» EXERCISE OBJECTIVE: Please restate word for word each line from the one containing "padding: 0 16px" to the last line of the records below, and drop the pictures.
--- START ---
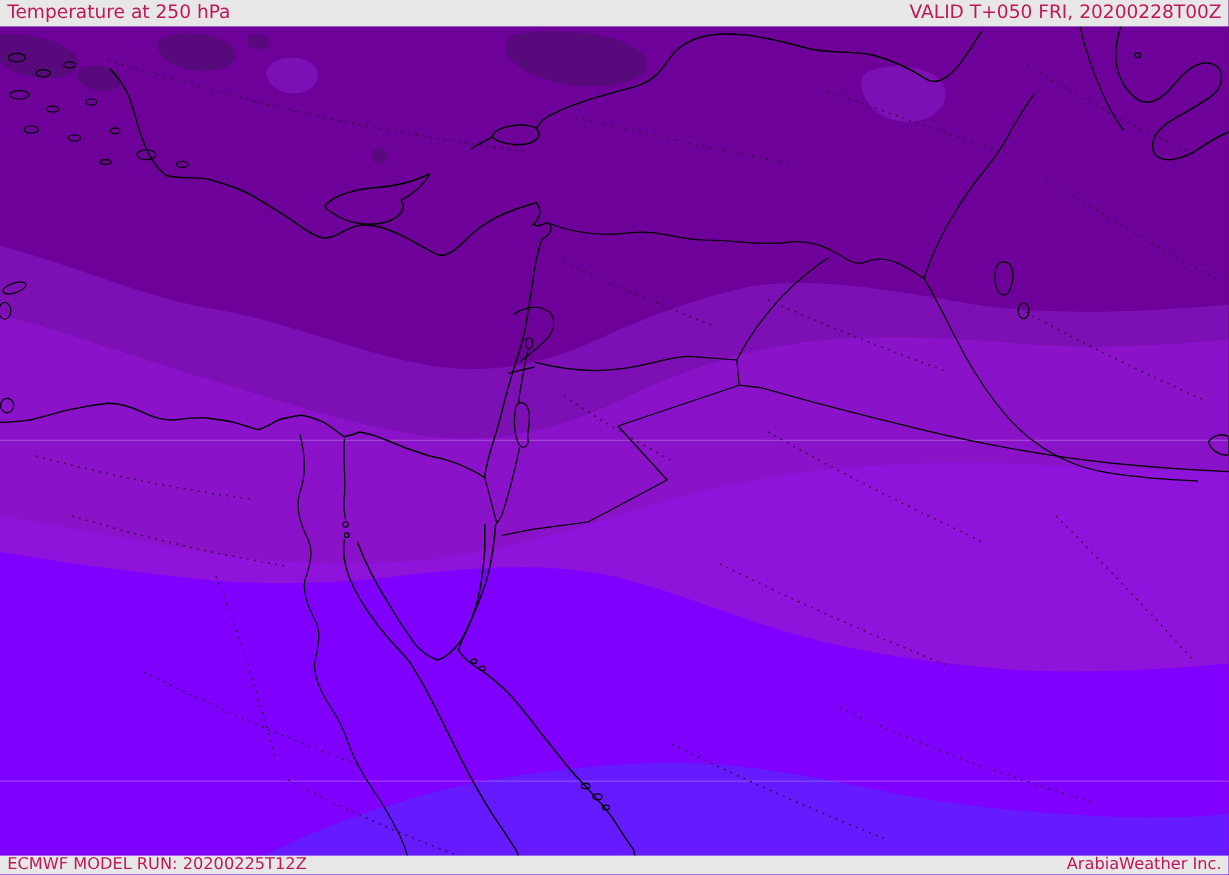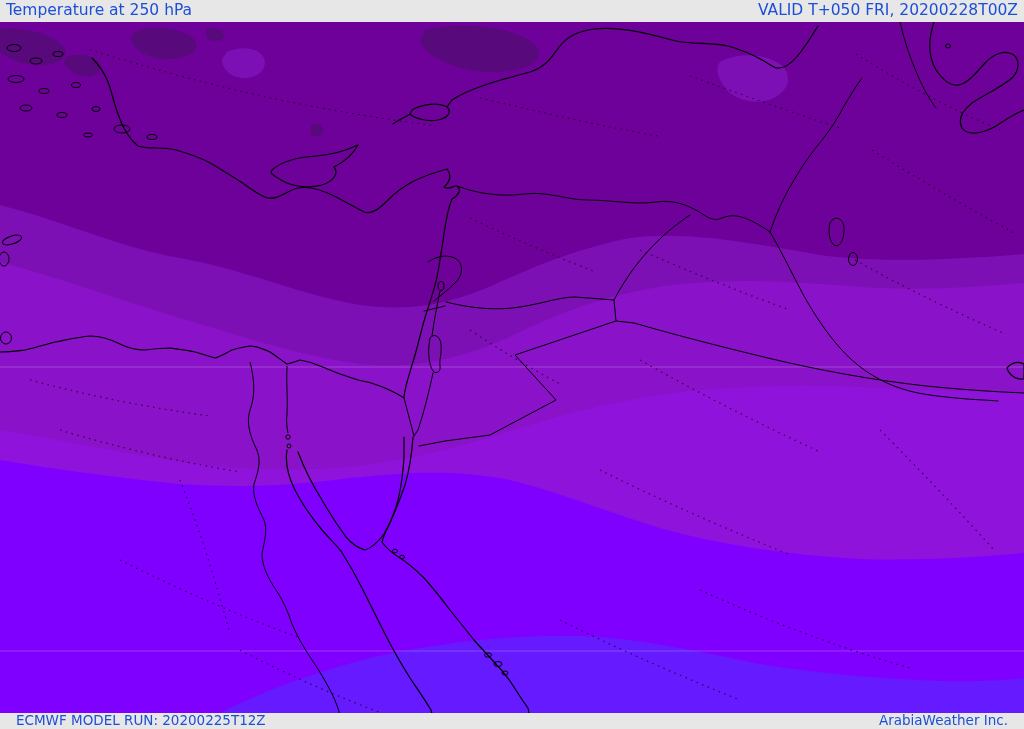"Temperature at 250 hPa" .bar { color: #1d4ed8 -> #be185d }
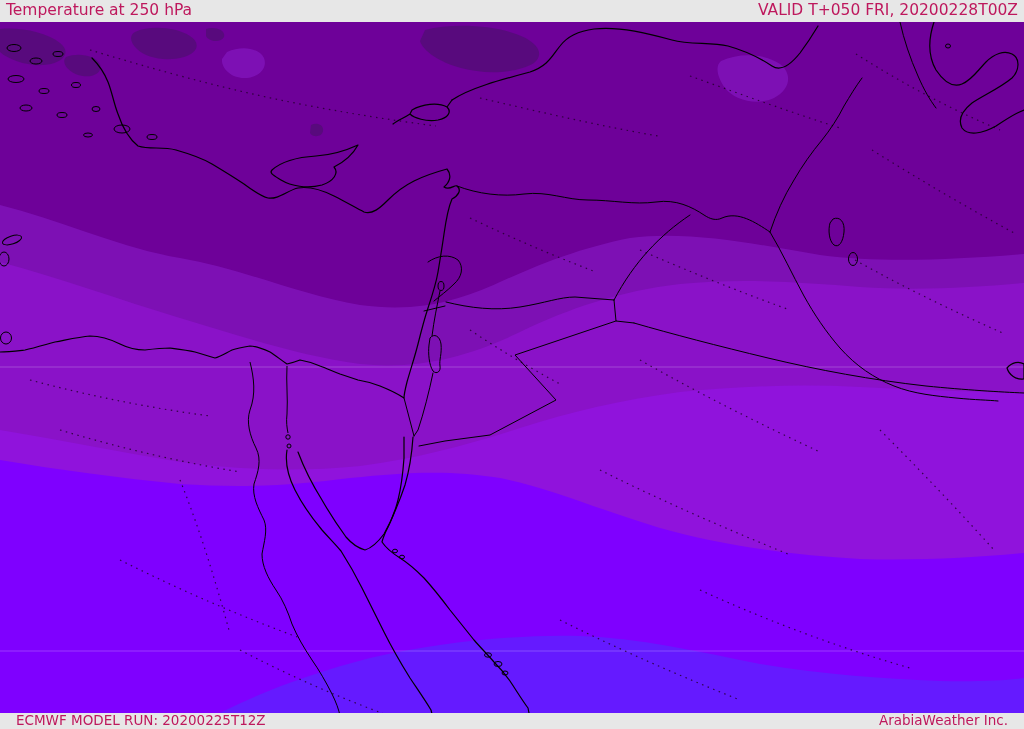"ECMWF MODEL RUN: 20200225T12Z" .bottombar { padding: 0 16px -> 0 6px }
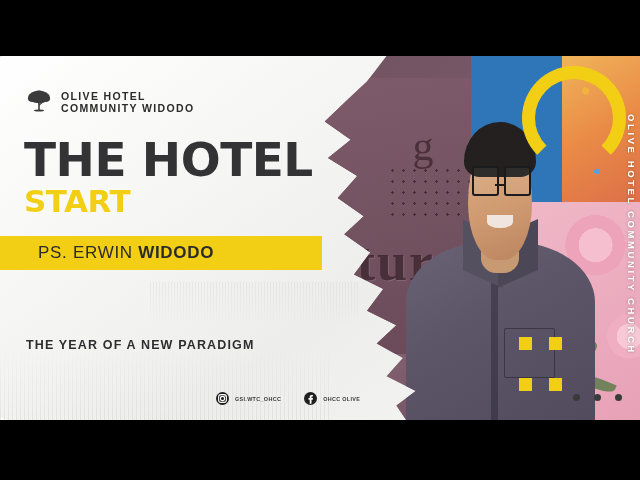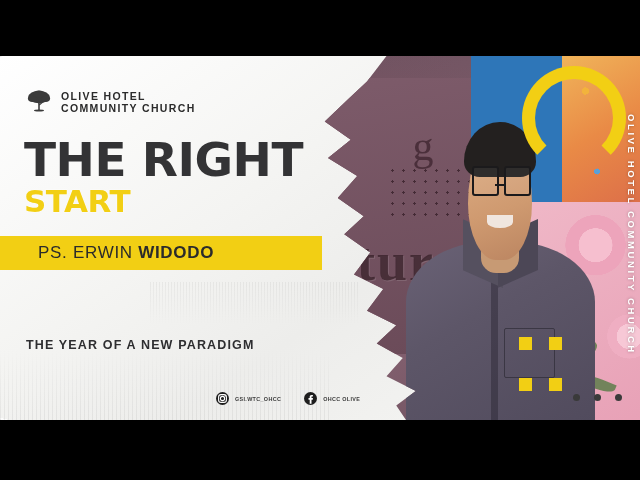"COMMUNITY CHURCH" div.logo-line { text: CHURCH -> WIDODO }
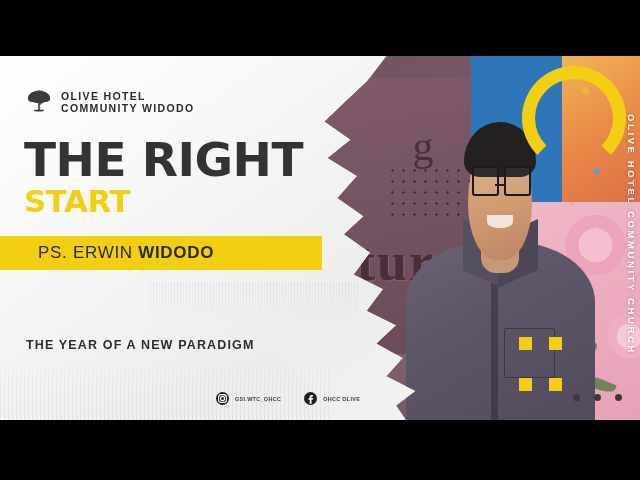"THE RIGHT" div { text: RIGHT -> HOTEL }
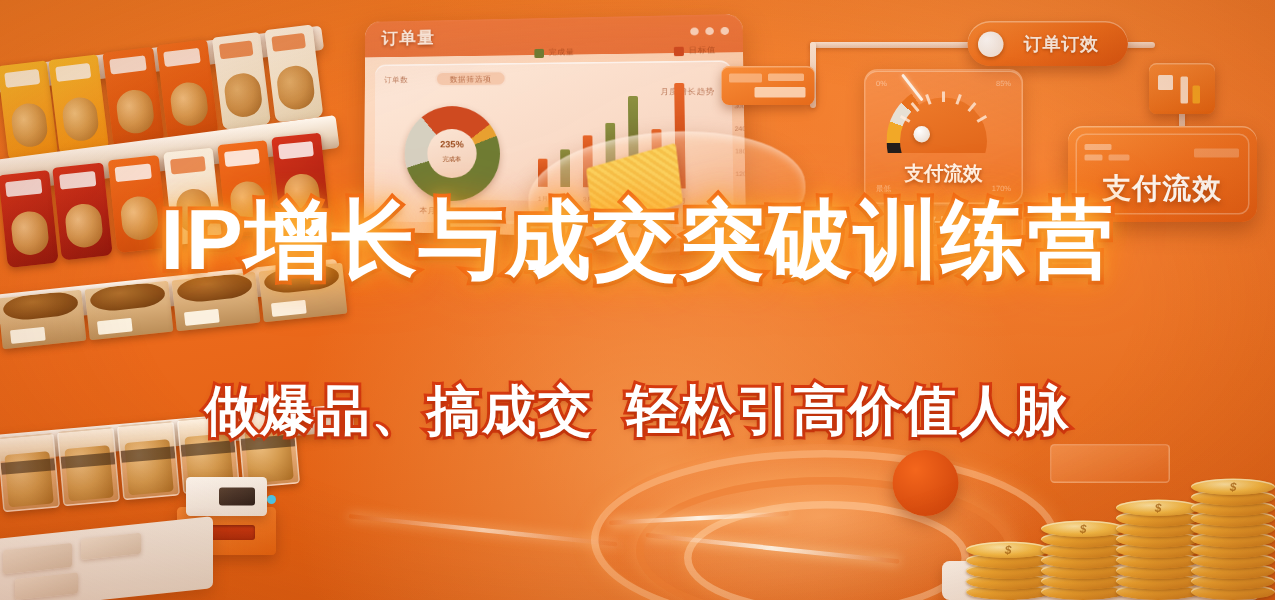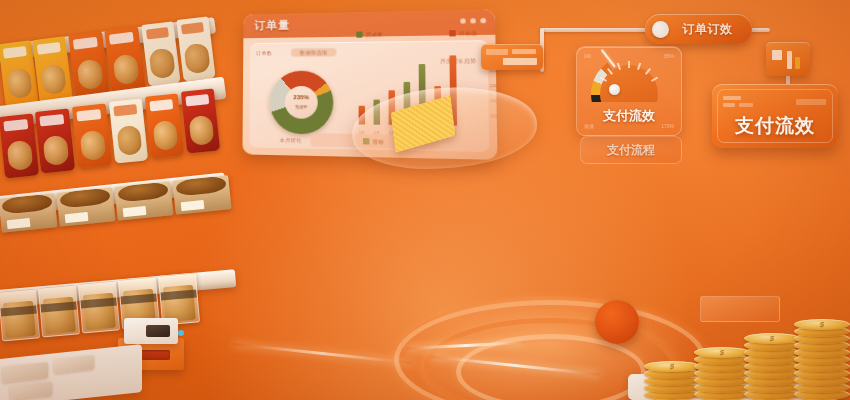"IP增长与成交突破训练营" div.headline { html: none -> <div> <div>IP增长与成交突破训练营</div> </div> }
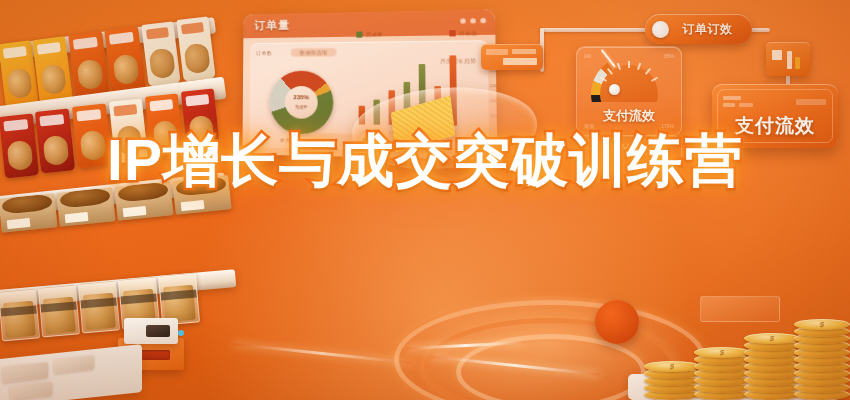"做爆品、搞成交 轻松引高价值人脉" div.sub3-wrap { html: none -> <div> <div> <span>做爆品、搞成交</span><span></span><span>轻松引高价值人脉</span> </div> </div> }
--- END ---
» WRITTEN ANSWER:
"ECMWF MODEL RUN: 20200225T12Z" .bottombar { padding: 0 16px -> 0 6px }
"COMMUNITY CHURCH" div.logo-line { text: CHURCH -> WIDODO }
"THE RIGHT" div { text: RIGHT -> HOTEL }
"IP增长与成交突破训练营" div.headline { html: none -> <div> <div>IP增长与成交突破训练营</div> </div> }
"做爆品、搞成交 轻松引高价值人脉" div.sub3-wrap { html: none -> <div> <div> <span>做爆品、搞成交</span><span></span><span>轻松引高价值人脉</span> </div> </div> }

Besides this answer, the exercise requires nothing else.